He had started kissing her collarbone again, working his way up to her earlobe, nipping it gently, and tweaking it with his tongue. His hands went behind her neck and she felt the top of her halter come loose, the fabric dropping below her breasts. He gently kneaded her breasts, his thumbs running over her nipples. Her nipples were growing hard.
"You are wearing too much," she announced silkily, pulling back just enough for him to pull his sweater off. She ran her hands over his soft skin, tweaking his nipples the same way he had done to her before reaching down to his jeans and undoing the button on his waistband. He quickly shed his boots and jeans. "Clark?"
"Um hum?" He was kissing her hair and untying the back of her halter top.
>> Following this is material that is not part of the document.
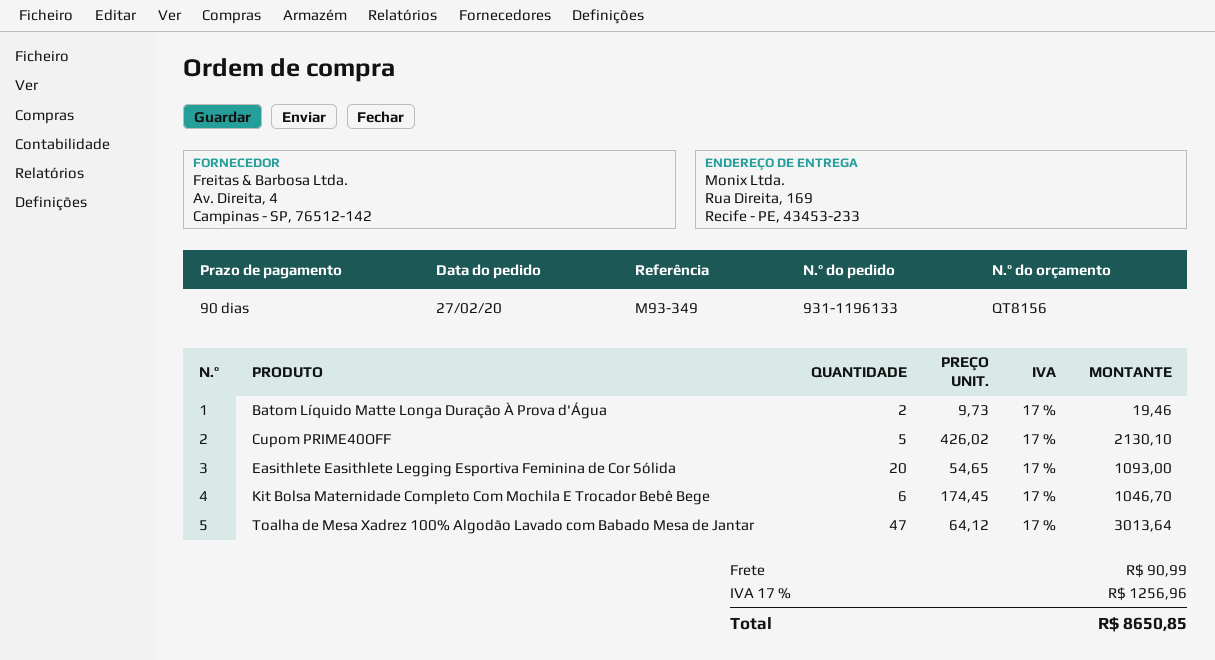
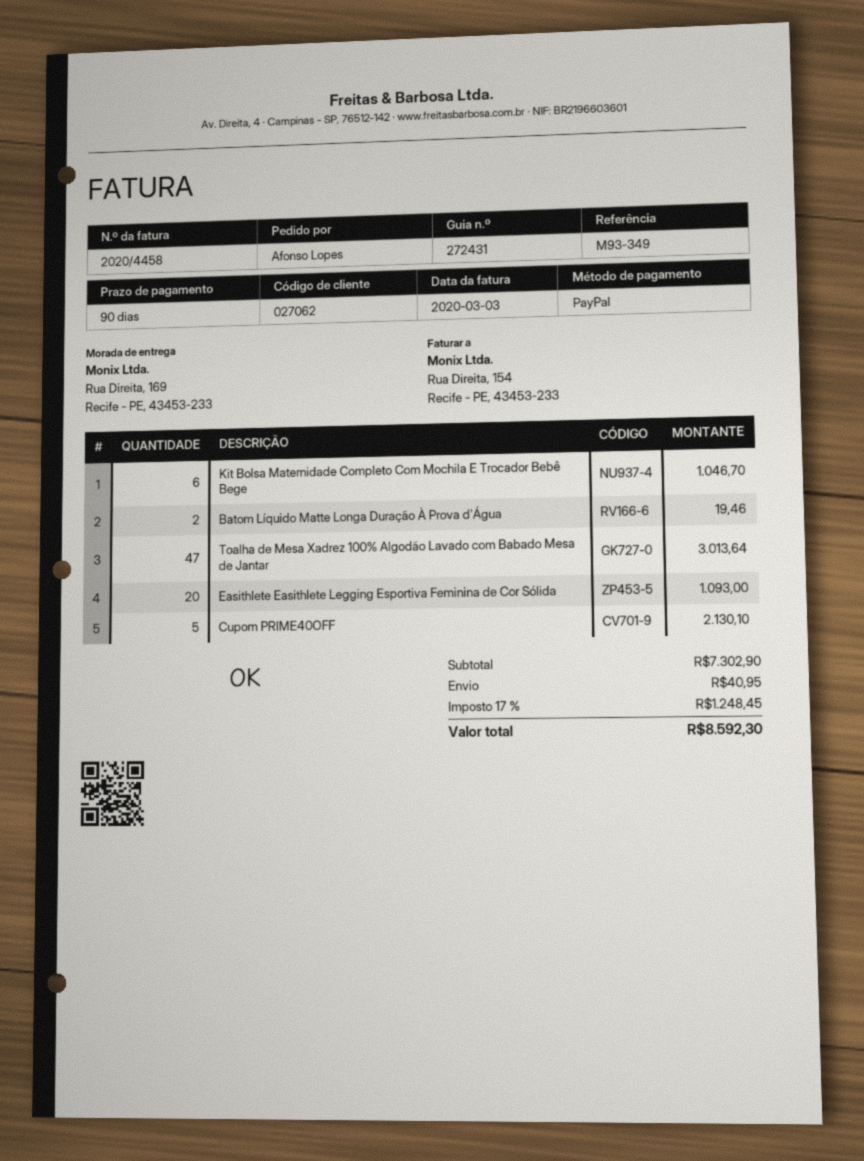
shipping: 90.99 -> 40.95
tax: 17% = 1256.96 -> 17% = 1248.45
total: 8650.85 -> 8592.30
"Promise me you'll never leave me."
He pulled back, gazing into her eyes. His eyes were so blue, so sincere. "Lois, I swear to you, the only way I will ever leave you is through death. And I don't plan on dying any time soon."
"Good."
He went back to kissing her neck, finally working his way up to capture her mouth. She returned his kiss with a ferocity that surprised even her, capturing his lower lip between her teeth. He was strong, invulnerable, yet his skin was soft and warm, his hands gentle on her flesh. He guided her to the bed, forcing her down on the mattress.
"Now you're the one wearing too much," he observed, pulling off her boots and socks then moving up to the waistband of her jeans. She lifted her hips off the mattress as he unzipped her jeans and slipped them down over her legs, finally dropping them with her halter and boots. He pulled her to the edge of the mattress so that her buttocks were on the edge of the bed. He knelt on the floor between her legs and placed her feet on his shoulders.
"How's this?" he asked.
"Oh, God, where did you learn that?" she asked, letting herself float on the pleasure he was giving her. Her stomach was fluttering inside her, radiating out like heat from a flame.
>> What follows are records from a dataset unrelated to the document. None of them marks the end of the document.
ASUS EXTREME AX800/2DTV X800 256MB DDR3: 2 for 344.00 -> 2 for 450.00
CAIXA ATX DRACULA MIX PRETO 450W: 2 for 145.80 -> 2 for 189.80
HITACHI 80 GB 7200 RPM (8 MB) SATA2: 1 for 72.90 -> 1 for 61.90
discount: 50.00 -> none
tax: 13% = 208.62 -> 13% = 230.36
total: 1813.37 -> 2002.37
"I read a lot," he admitted. "Plus much more often than not, when a woman screams, it's not a mugging or a rape. I have to watch sometimes to see which it is."
She raised her head to see his face, supporting her upper body on her elbows. He gave her a shy, almost embarrassed smile as he continued his ministrations. "You keep that up and I won't hold myself responsible for what happens next."
He smiled at her and leaned closer to her. She breathed in deeply, throwing back her head . She felt his warm breath, then the firm moistness of his tongue as he tasted her, his mouth seeking her innermost secrets.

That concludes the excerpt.